Per Coldiretti l’etichettatura obbligatoria è "Un obiettivo che nell’agroalimentare è reso ancora più urgente dalle emergenze sanitarie che si rincorrono con la necessità di garantire la sicurezza alimentare dei cittadini attraverso la rintracciabilità delle produzioni e l’indicazione in etichetta del luogo di coltivazione o allevamento dei prodotti agricoli impiegati.

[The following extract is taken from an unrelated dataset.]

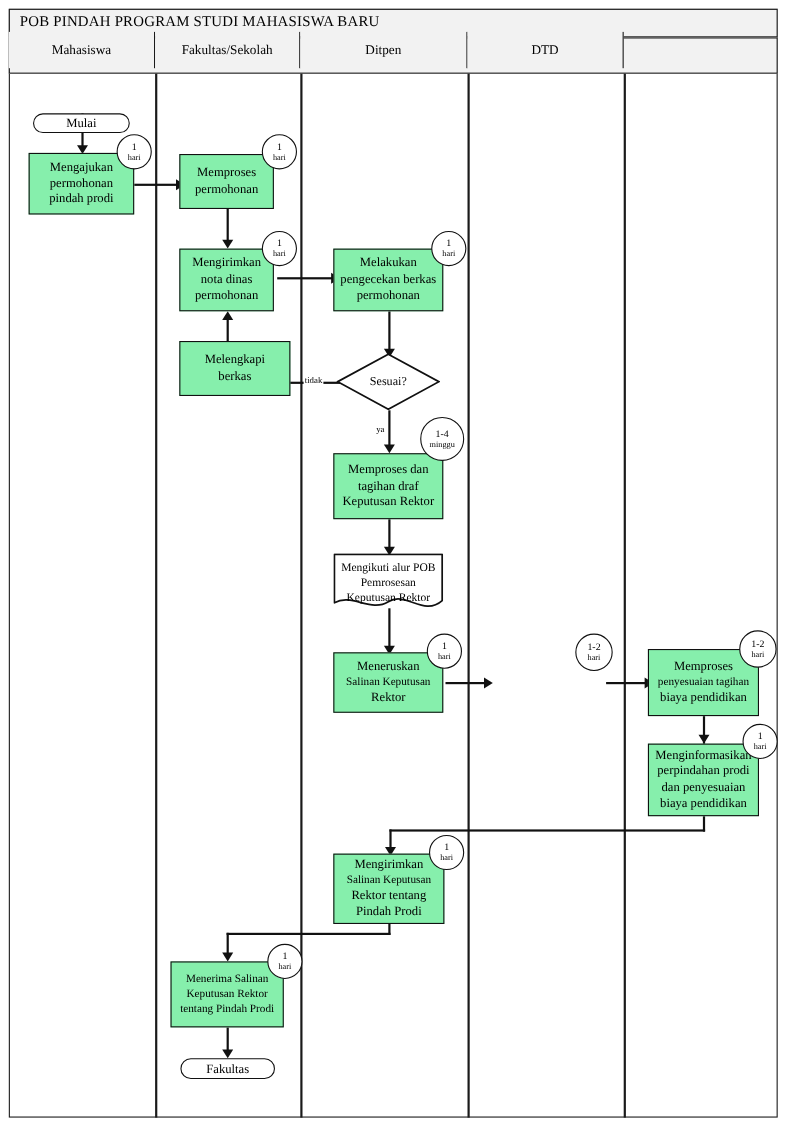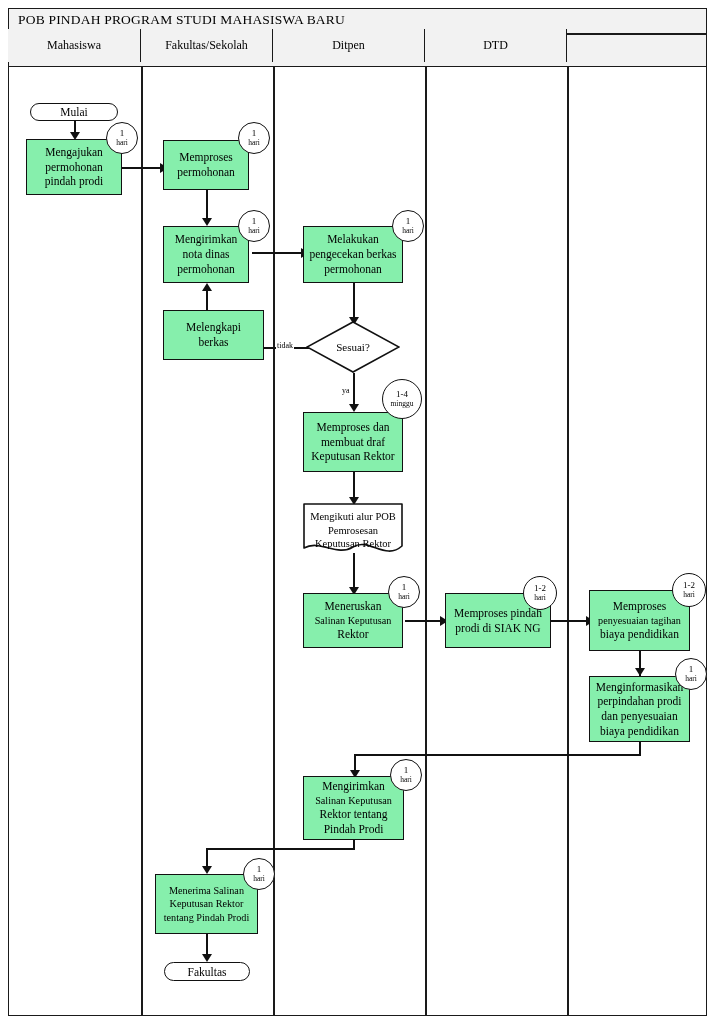"membuat draf" div { text: membuat -> tagihan }
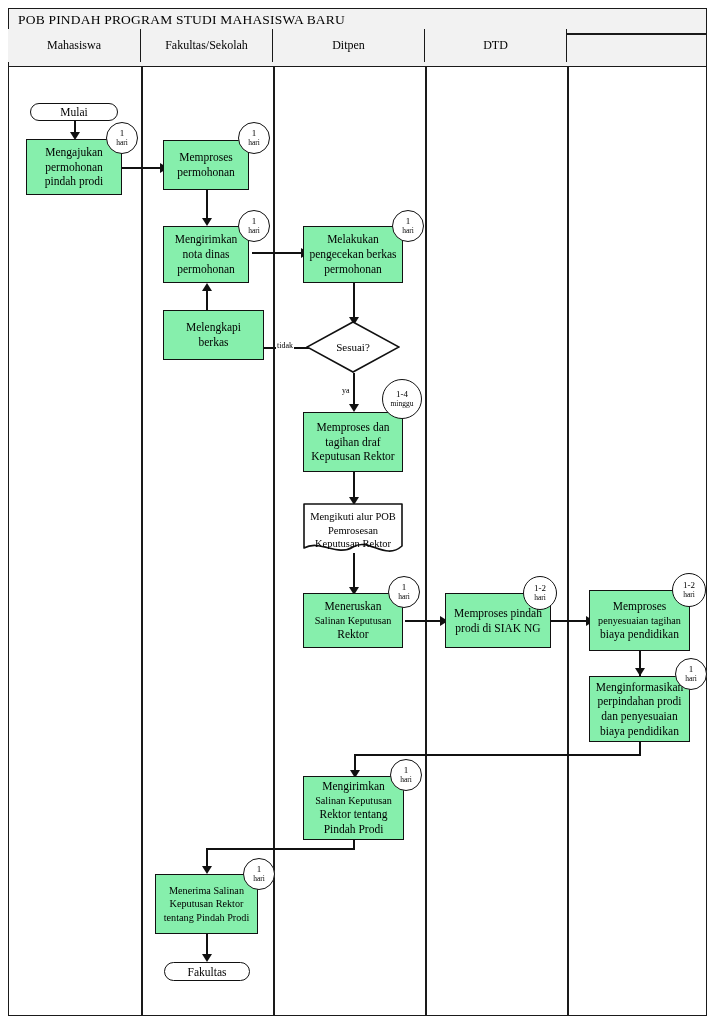"Memproses pindah" div.node { html: <div> <div> <div>Memproses pindah</div> <div>prodi di SIAK NG</div> </div> </div> -> none }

Gli agricoltori si attendono che l’attuale Governo, come il precedente, sappia cogliere le opportunità e i segnali di modernità che si aprono per il Made in Italy con la nuova cultura della sicurezza alimentare e si faccia promotore e sostenitore nell’Unione Europea delle scelte di avanguardia fatte dalla legislazione nazionale sull’obbligo di indicare l’origine degli alimenti in etichetta, a partire dai provvedimenti relativi al pollame e alla passata di pomodoro su cui è stata aperta incomprensibilmente dalla Commissione Europea una procedura d’infrazione comunitaria dopo l’entrata in vigore lo scorso 15 giugno dell’obbligo di indicare in etichetta l’origine.